§ Description of the task
Please print exactly the lines below, from the start of the material up to and including the line with "-181,7 +181,7 @@", but none of the pictures.
[Supplied material — start]
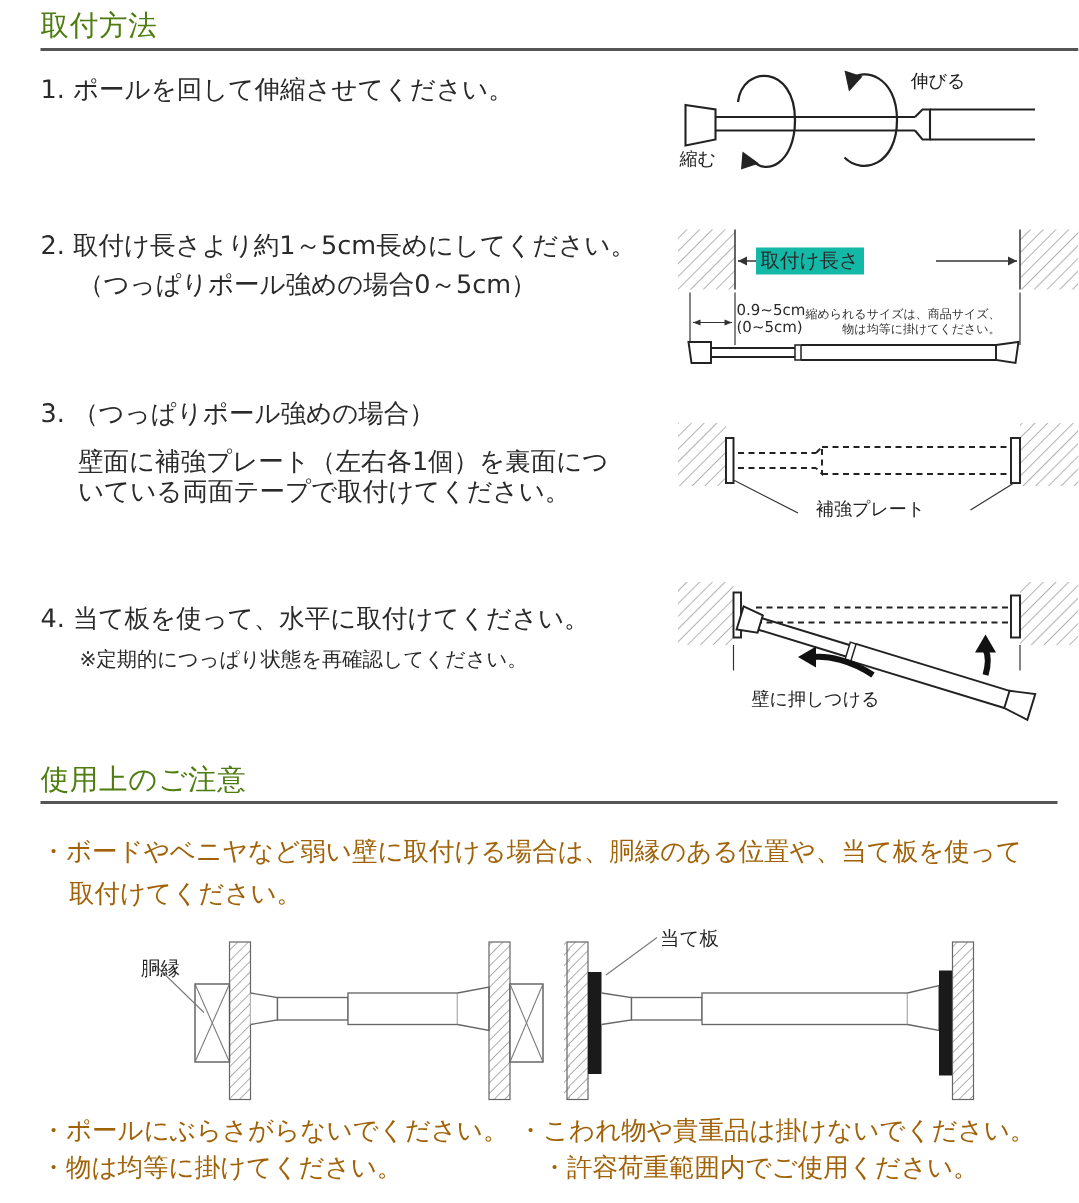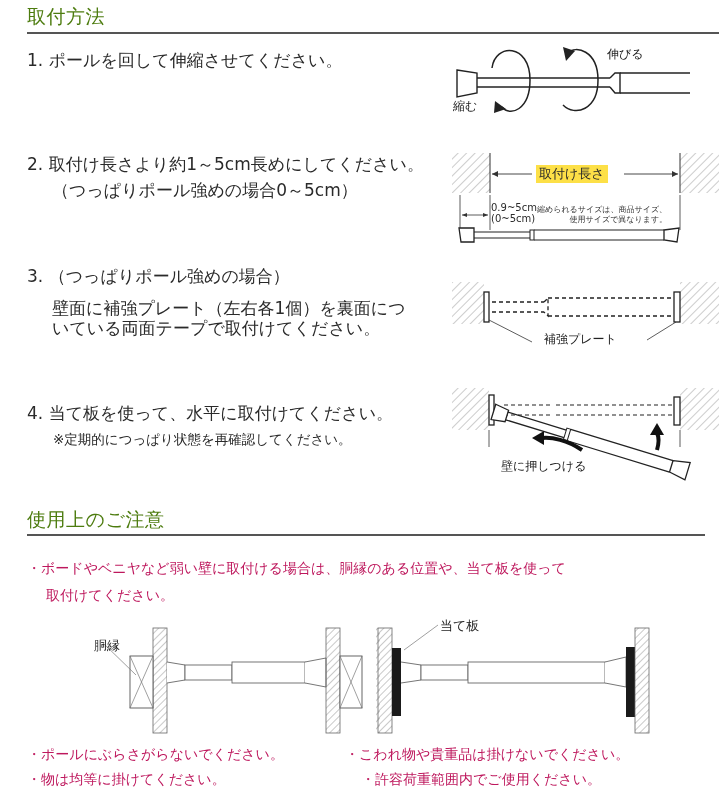--- a/index.html
+++ b/index.html
@@ -100,7 +100,7 @@
   <line x1="82" y1="90" x2="212" y2="90" stroke="#222" stroke-width="1.2"></line>
   <path d="M212,80 L227,78 L225,92 L212,90 Z" fill="#fff" stroke="#222" stroke-width="1.3"></path>
 </svg>
-<div class="abs" style="left:536px; top:165px; font-size:13px; background:#fde047; padding:0 3px;">取付け長さ</div>
+<div class="abs" style="left:504px; top:165px; font-size:13px; background:#14b8a6; padding:0 3px;">取付け長さ</div>
 <div class="abs" style="left:491px; top:202px; font-size:10px; line-height:11px;">
   <div>0.9~5cm</div>
   <div>(0~5cm)</div>

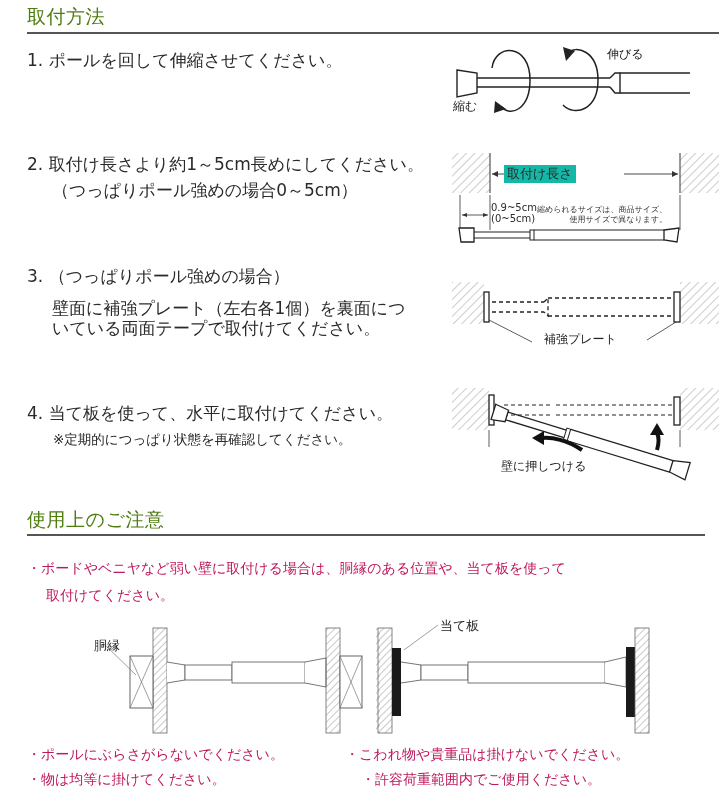--- a/index.html
+++ b/index.html
@@ -107,7 +107,7 @@
 </div>
 <div class="abs small" style="left:537px; top:205px;text-align:right;">
   <div>縮められるサイズは、商品サイズ、</div>
-  <div>使用サイズで異なります。</div>
+  <div>物は均等に掛けてください。</div>
 </div>
 </div>
 

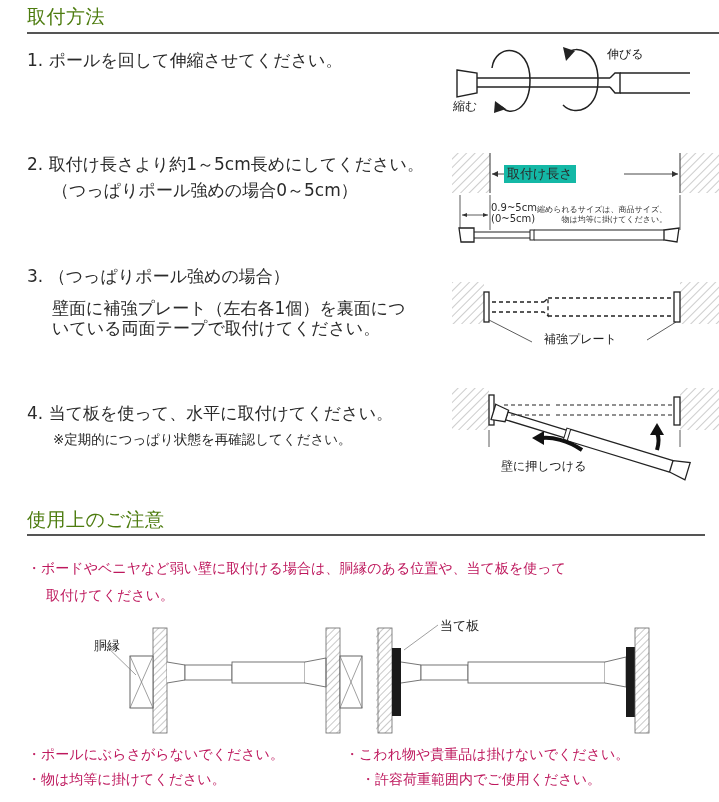--- a/index.html
+++ b/index.html
@@ -10,7 +10,7 @@
   .rule { height: 2px; background: #555; }
   .step { font-size: 17px; line-height: 26px; color: #2a2a2a; white-space: nowrap; }
   .note { font-size: 13.5px; color: #2a2a2a; white-space: nowrap; }
-  .bullet { font-size: 14px; line-height: 26px; white-space: nowrap; color: #be185d; }
+  .bullet { font-size: 17px; line-height: 26px; white-space: nowrap; color: #a16207; }
   .dlabel { font-size: 12px; color: #222; white-space: nowrap; text-align: center; }
   .small { font-size: 8px; color: #333; white-space: nowrap; line-height: 10px; }
   svg { position: absolute; overflow: visible; }

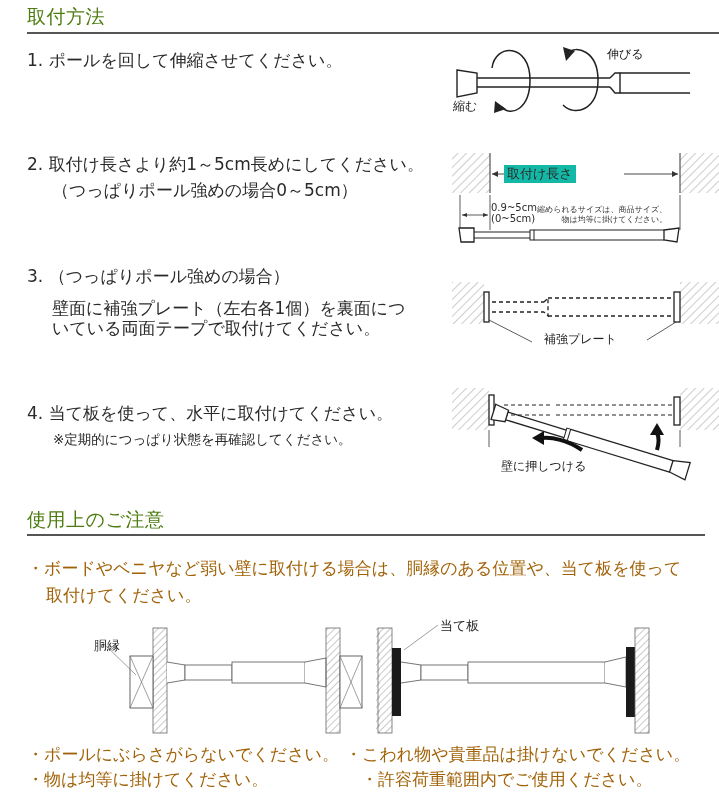--- a/index.html
+++ b/index.html
@@ -181,7 +181,7 @@
 <div class="abs rule" style="left:27px; top:534px; width:678px;"></div>
 
 <div class="abs bullet" style="left:27px; top:555px;">・ボードやベニヤなど弱い壁に取付ける場合は、胴縁のある位置や、当て板を使って</div>
-<div class="abs bullet" style="left:46px; top:583px;font-family:Liberation Serif, serif;">取付けてください。</div>
+<div class="abs bullet" style="left:46px; top:583px;">取付けてください。</div>
 
 <div>
 <svg style="left:60px; top:620px;" width="320" height="120">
[Supplied material — finish]
§ Expected output
--- a/index.html
+++ b/index.html
@@ -100,7 +100,7 @@
   <line x1="82" y1="90" x2="212" y2="90" stroke="#222" stroke-width="1.2"></line>
   <path d="M212,80 L227,78 L225,92 L212,90 Z" fill="#fff" stroke="#222" stroke-width="1.3"></path>
 </svg>
-<div class="abs" style="left:536px; top:165px; font-size:13px; background:#fde047; padding:0 3px;">取付け長さ</div>
+<div class="abs" style="left:504px; top:165px; font-size:13px; background:#14b8a6; padding:0 3px;">取付け長さ</div>
 <div class="abs" style="left:491px; top:202px; font-size:10px; line-height:11px;">
   <div>0.9~5cm</div>
   <div>(0~5cm)</div>

--- a/index.html
+++ b/index.html
@@ -107,7 +107,7 @@
 </div>
 <div class="abs small" style="left:537px; top:205px;text-align:right;">
   <div>縮められるサイズは、商品サイズ、</div>
-  <div>使用サイズで異なります。</div>
+  <div>物は均等に掛けてください。</div>
 </div>
 </div>
 

--- a/index.html
+++ b/index.html
@@ -10,7 +10,7 @@
   .rule { height: 2px; background: #555; }
   .step { font-size: 17px; line-height: 26px; color: #2a2a2a; white-space: nowrap; }
   .note { font-size: 13.5px; color: #2a2a2a; white-space: nowrap; }
-  .bullet { font-size: 14px; line-height: 26px; white-space: nowrap; color: #be185d; }
+  .bullet { font-size: 17px; line-height: 26px; white-space: nowrap; color: #a16207; }
   .dlabel { font-size: 12px; color: #222; white-space: nowrap; text-align: center; }
   .small { font-size: 8px; color: #333; white-space: nowrap; line-height: 10px; }
   svg { position: absolute; overflow: visible; }

--- a/index.html
+++ b/index.html
@@ -181,7 +181,7 @@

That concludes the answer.